I came across a novel solution to the “border problem” and have tried to illustrate this (see map below). In my plan chest, I have a set of Palestine Exploration Fund maps published in 1880 with the tribal territories marked on. It also shows Rachel’s Tomb by its Arabic name of “Kubbet Rahil”. The map doesn’t agree with modern ones, but is interesting nevertheless. The territory of Benjamin is shown with the border west of Jerusalem (Jebus) further to the south.
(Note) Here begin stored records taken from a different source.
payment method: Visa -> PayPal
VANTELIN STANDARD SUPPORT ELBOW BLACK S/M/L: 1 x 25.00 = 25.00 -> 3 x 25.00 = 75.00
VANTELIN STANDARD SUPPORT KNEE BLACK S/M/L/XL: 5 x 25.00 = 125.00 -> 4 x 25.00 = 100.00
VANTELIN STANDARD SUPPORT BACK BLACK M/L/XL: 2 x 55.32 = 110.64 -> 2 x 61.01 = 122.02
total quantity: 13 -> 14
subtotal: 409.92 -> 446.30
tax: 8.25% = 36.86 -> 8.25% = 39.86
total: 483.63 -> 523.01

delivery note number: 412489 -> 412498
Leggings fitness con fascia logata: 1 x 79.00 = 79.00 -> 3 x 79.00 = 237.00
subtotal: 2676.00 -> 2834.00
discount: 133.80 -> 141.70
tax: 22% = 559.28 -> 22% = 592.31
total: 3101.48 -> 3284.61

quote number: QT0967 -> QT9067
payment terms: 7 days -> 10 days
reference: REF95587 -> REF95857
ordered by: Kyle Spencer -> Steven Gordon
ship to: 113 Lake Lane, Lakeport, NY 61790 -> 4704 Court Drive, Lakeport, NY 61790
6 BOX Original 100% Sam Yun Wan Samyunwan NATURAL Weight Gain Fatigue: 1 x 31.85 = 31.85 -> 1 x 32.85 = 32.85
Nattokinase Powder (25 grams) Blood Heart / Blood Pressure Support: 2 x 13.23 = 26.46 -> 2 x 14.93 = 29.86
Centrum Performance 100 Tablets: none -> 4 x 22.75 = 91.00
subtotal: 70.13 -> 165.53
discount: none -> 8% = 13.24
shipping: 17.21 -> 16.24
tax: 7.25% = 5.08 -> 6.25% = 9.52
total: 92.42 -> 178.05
The mapping may have been influenced by the Irish missionary, Josias Leslie Porter, who wrote about Rachel’s Tomb in his “A Handbook for Travellers in Syria and Palestine,” (1858, p.74) “It is one of the few shrines which Muslems, Jews, and Christians agree in honouring, and concerning which their traditions are identical.” In referring to the nearby village of Beit Jala he asks, “Is this not the Zelzah mentioned by Samuel in sending Saul home after anointing him king in Ramah?” He then sketches out what for him must have been the southern border of Benjamin – “a crooked one it is true”. When he became president of Queen’s College in Belfast, he published “Jerusalem, Bethany and Bethlehem” (1886) in which his question about Zelzah was formulated as a statement!
I have used the PEF maps with the anachronistic territory of Benjamin marked out as a background to reconstruct the journey of Jacob and his family recorded in Genesis 35 (according to Porter).
If one could accept Porter’s sweeping statement that Beit Jala is Zelzah, it could work. Jacob travelled from Bethel in the north (vs. 16) over the main north-south road, passing by Ramah and continuing on the west side of Jerusalem (Jebus) and, after crossing what would later become the border between Benjamin and Judah at Zelzah, planned to travel to Bethlehem. It would place the location of the original Tomb of Rachel firmly in the territory of Judah in between Jerusalem and Bethlehem. But certainty eludes us …
Unlike the Tomb of the Patriarchs at Hebron, see previous post, I could never make a reconstruction drawing of Rachel’s Tomb. It was marked originally merely by a pillar and its subsequent forms simply reflected the architectural style of whoever was ruling the country. No one knows exactly where Rachel was buried, but the Biblical pointers indicate that it must have been somewhere close to the site traditionally believed to be that of the Jewish matriarch.